*Task*: Excluding any images, copy all of the lines below precisely as written.

*Data excerpts*:
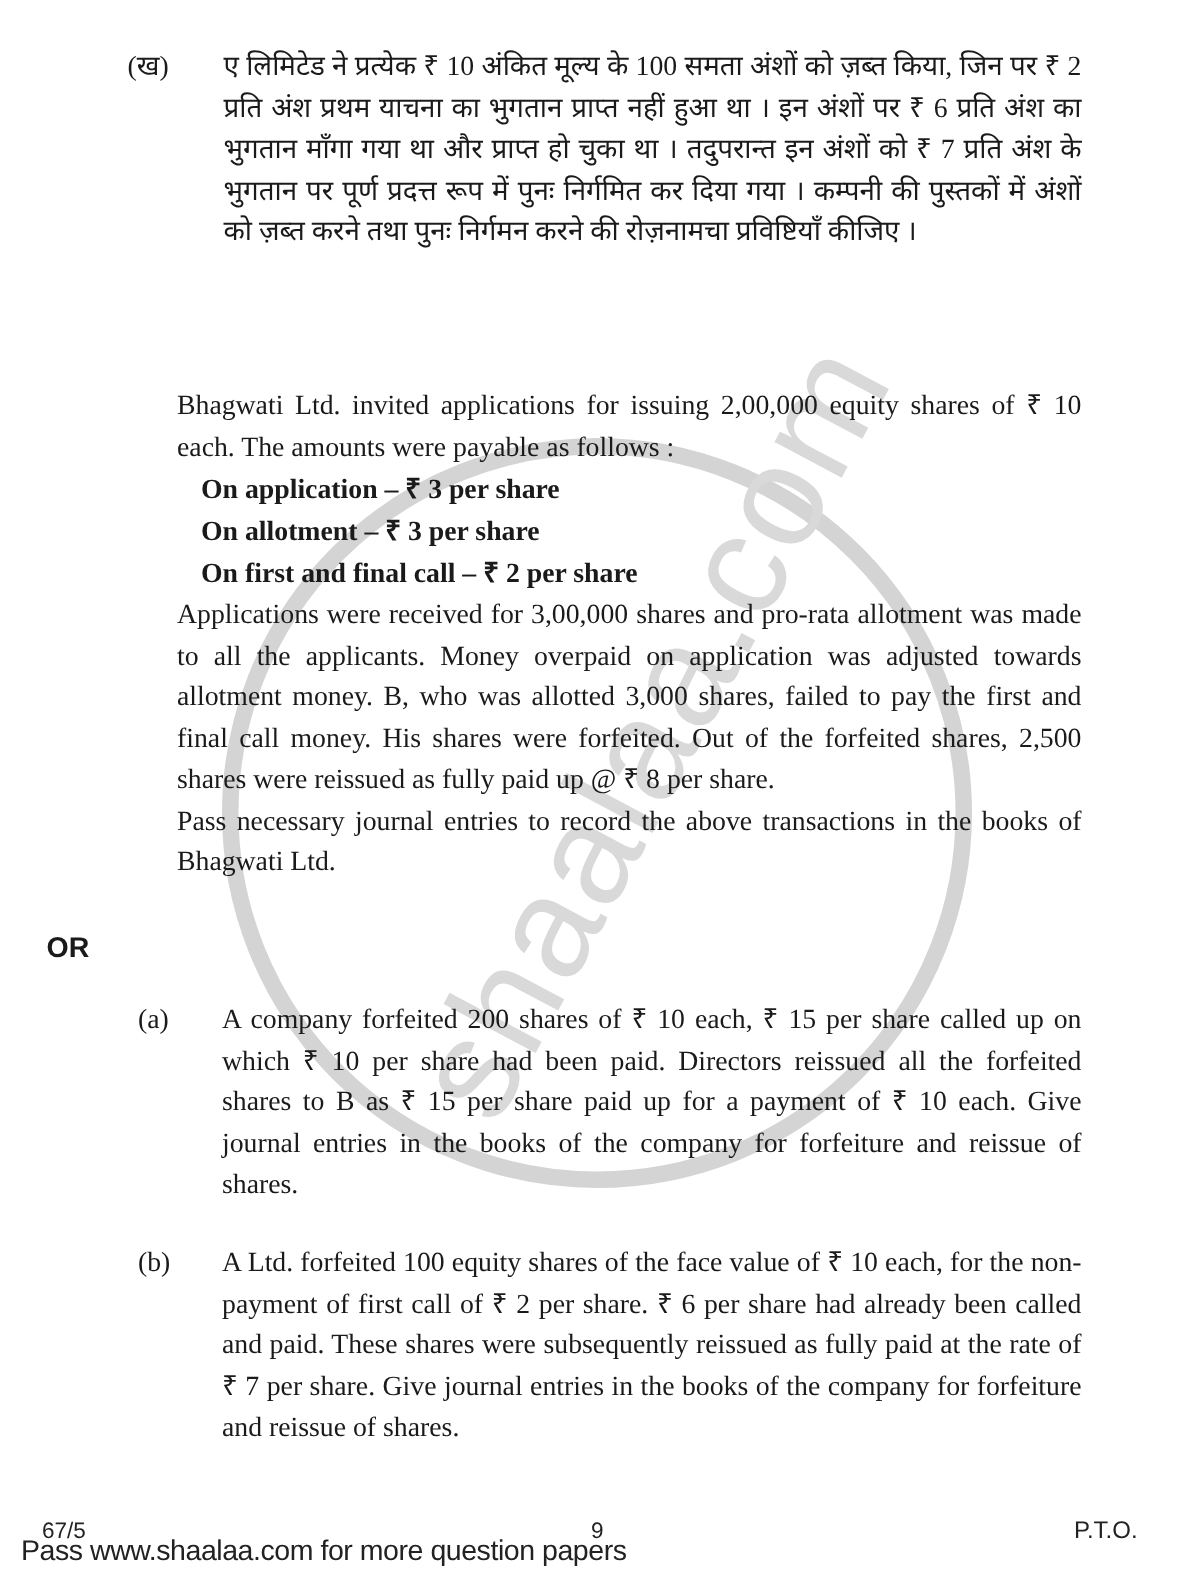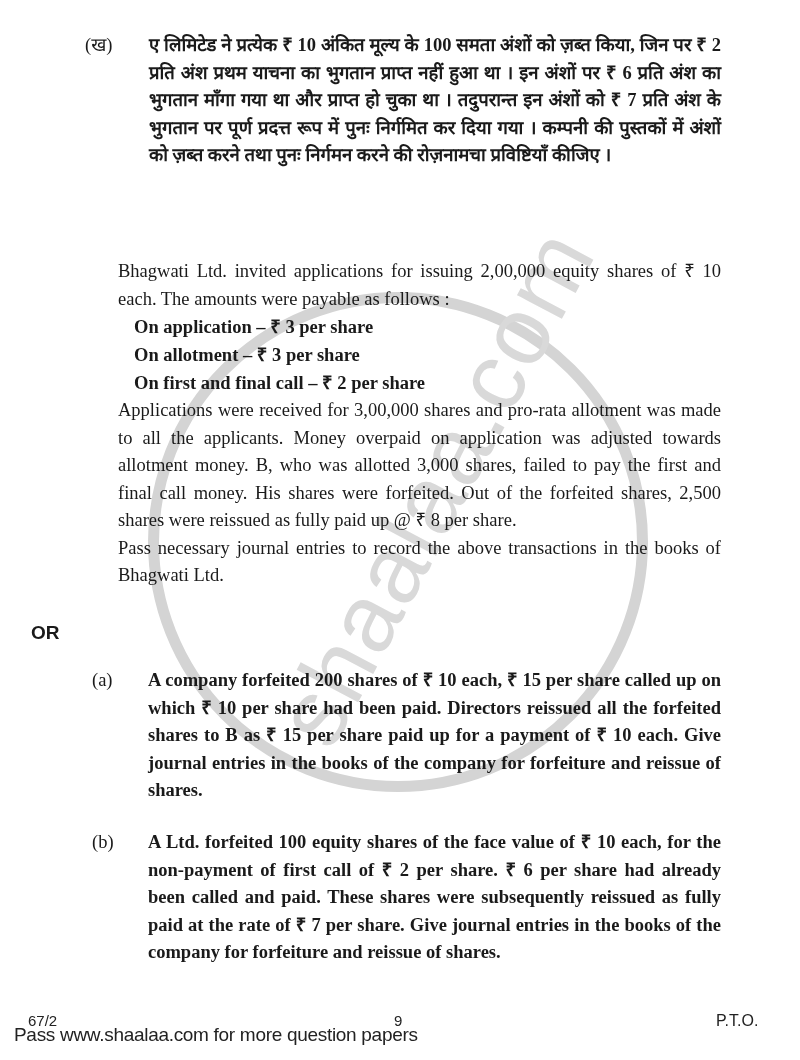--- a/index.html
+++ b/index.html
@@ -57,21 +57,20 @@
     .item {
       display: flex;
     }
     .item-label {
       width: 64px;
       flex: 0 0 64px;
     }
     .item-body {
       flex: 1;
       text-align: justify;
-      font-weight: bold;
     }
     .main-q {
       left: 118px;
       width: 603px;
       top: 258px;
     }
     .main-q p {
       margin: 0;
     }
     .pay-list {
@@ -141,16 +140,16 @@
   </div>
 </div>
 
 <div class="block sub-b">
   <div class="item">
     <span class="item-label">(b)</span>
     <span class="item-body">A Ltd. forfeited 100 equity shares of the face value of ₹ 10 each, for the non-payment of first call of ₹ 2 per share. ₹ 6 per share had already been called and paid. These shares were subsequently reissued as fully paid at the rate of ₹ 7 per share. Give journal entries in the books of the company for forfeiture and reissue of shares.</span>
   </div>
 </div>
 
-<div class="footer footer-code">67/2</div>
+<div class="footer footer-code">67/5</div>
 <div class="footer footer-page">9</div>
 <div class="footer footer-pto">P.T.O.</div>
 <div class="footer footer-visit">Pass www.shaalaa.com for more question papers</div>
 
 </body></html>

*Solution for this exercise*:
--- a/index.html
+++ b/index.html
@@ -57,21 +57,20 @@
     .item {
       display: flex;
     }
     .item-label {
       width: 64px;
       flex: 0 0 64px;
     }
     .item-body {
       flex: 1;
       text-align: justify;
-      font-weight: bold;
     }
     .main-q {
       left: 118px;
       width: 603px;
       top: 258px;
     }
     .main-q p {
       margin: 0;
     }
     .pay-list {
@@ -141,16 +140,16 @@
   </div>
 </div>
 
 <div class="block sub-b">
   <div class="item">
     <span class="item-label">(b)</span>
     <span class="item-body">A Ltd. forfeited 100 equity shares of the face value of ₹ 10 each, for the non-payment of first call of ₹ 2 per share. ₹ 6 per share had already been called and paid. These shares were subsequently reissued as fully paid at the rate of ₹ 7 per share. Give journal entries in the books of the company for forfeiture and reissue of shares.</span>
   </div>
 </div>
 
-<div class="footer footer-code">67/2</div>
+<div class="footer footer-code">67/5</div>
 <div class="footer footer-page">9</div>
 <div class="footer footer-pto">P.T.O.</div>
 <div class="footer footer-visit">Pass www.shaalaa.com for more question papers</div>
 
 </body></html>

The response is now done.